[[ Dataset excerpts open ]]
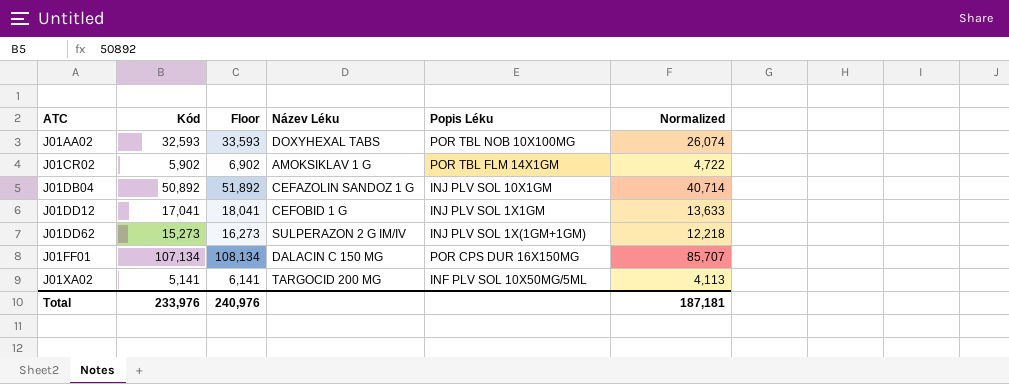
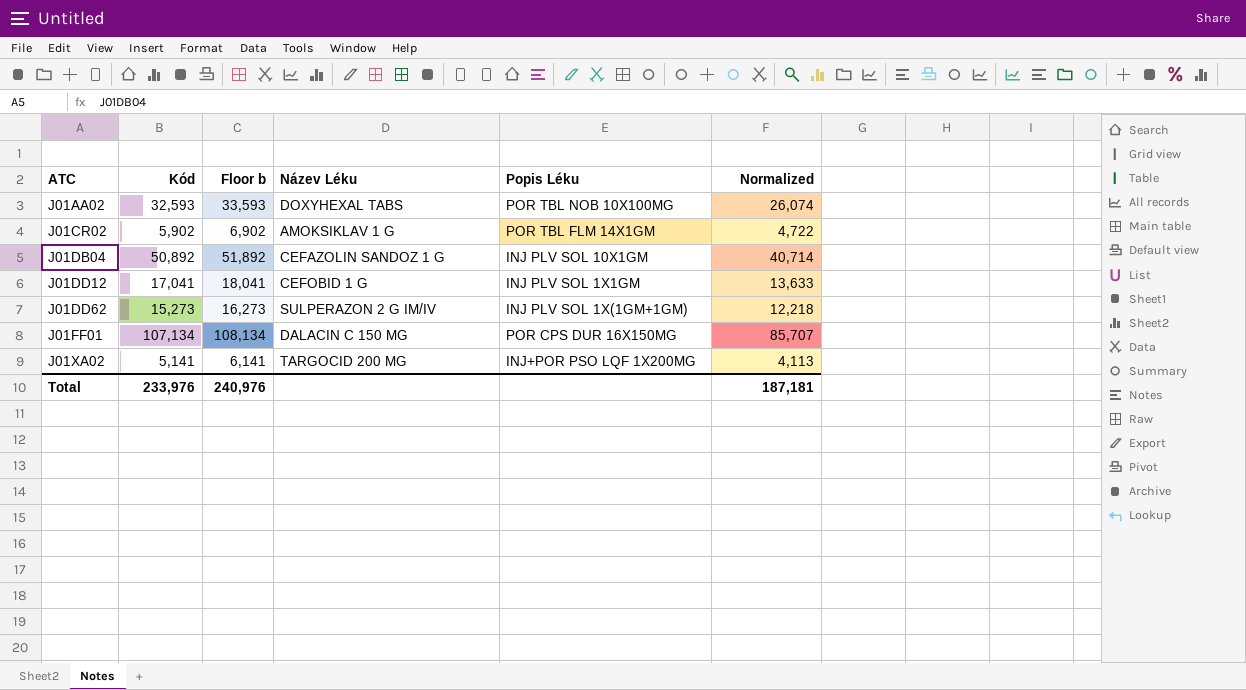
column name: Floor -> Floor b
J01XA02 | Popis Léku: INF PLV SOL 10X50MG/5ML -> INJ+POR PSO LQF 1X200MG

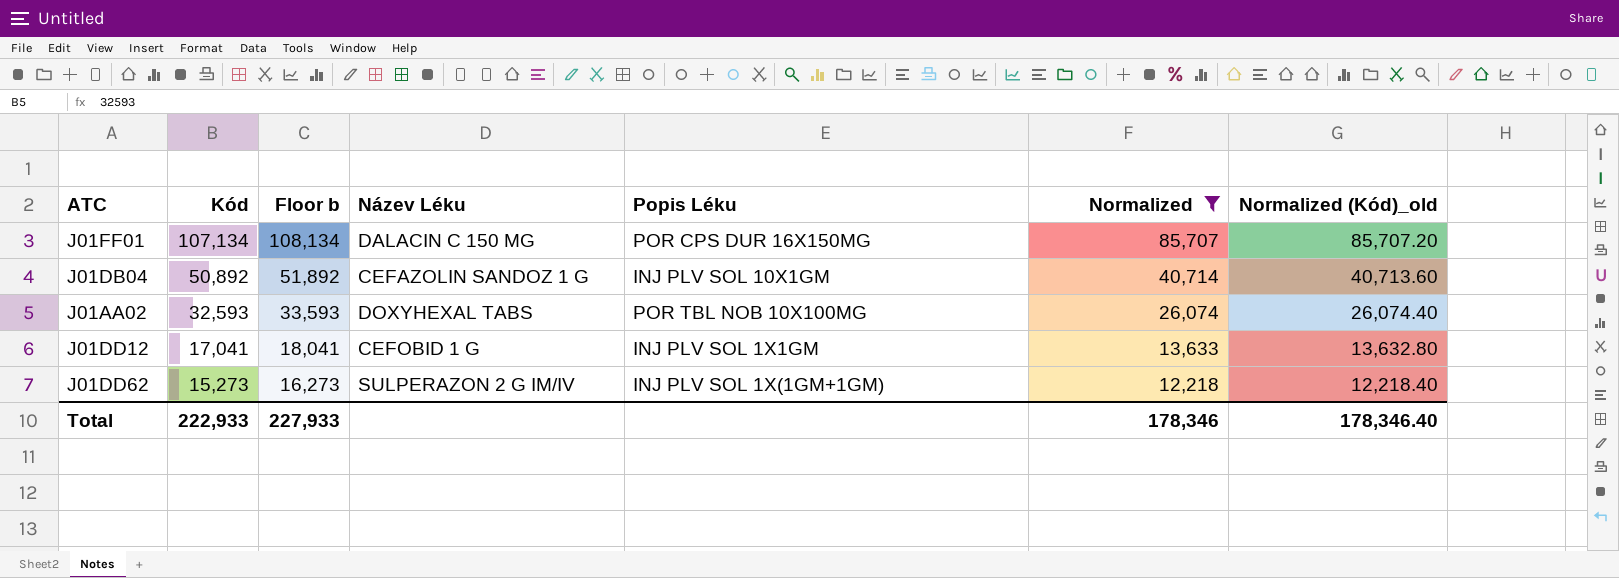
filter: none -> Normalized >= 12,218
row order: ATC ascending -> Kód descending
column Normalized (Kód)_old | formula: none -> [Kód] * 0.8
Total | Kód: 233,976 -> 222,933
Total | Floor b: 240,976 -> 227,933
Total | Normalized: 187,181 -> 178,346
[[ Dataset excerpts closed ]]
* [Exercise aim] Each line from the one that contains "J01XA02 | Popis" down to the one that contains "Total | Floor b: 240,976 -> 227,933" is to be returned exactly as it stands above, both ends included, with pictures removed.

* [Task response]
J01XA02 | Popis Léku: INF PLV SOL 10X50MG/5ML -> INJ+POR PSO LQF 1X200MG

filter: none -> Normalized >= 12,218
row order: ATC ascending -> Kód descending
column Normalized (Kód)_old | formula: none -> [Kód] * 0.8
Total | Kód: 233,976 -> 222,933
Total | Floor b: 240,976 -> 227,933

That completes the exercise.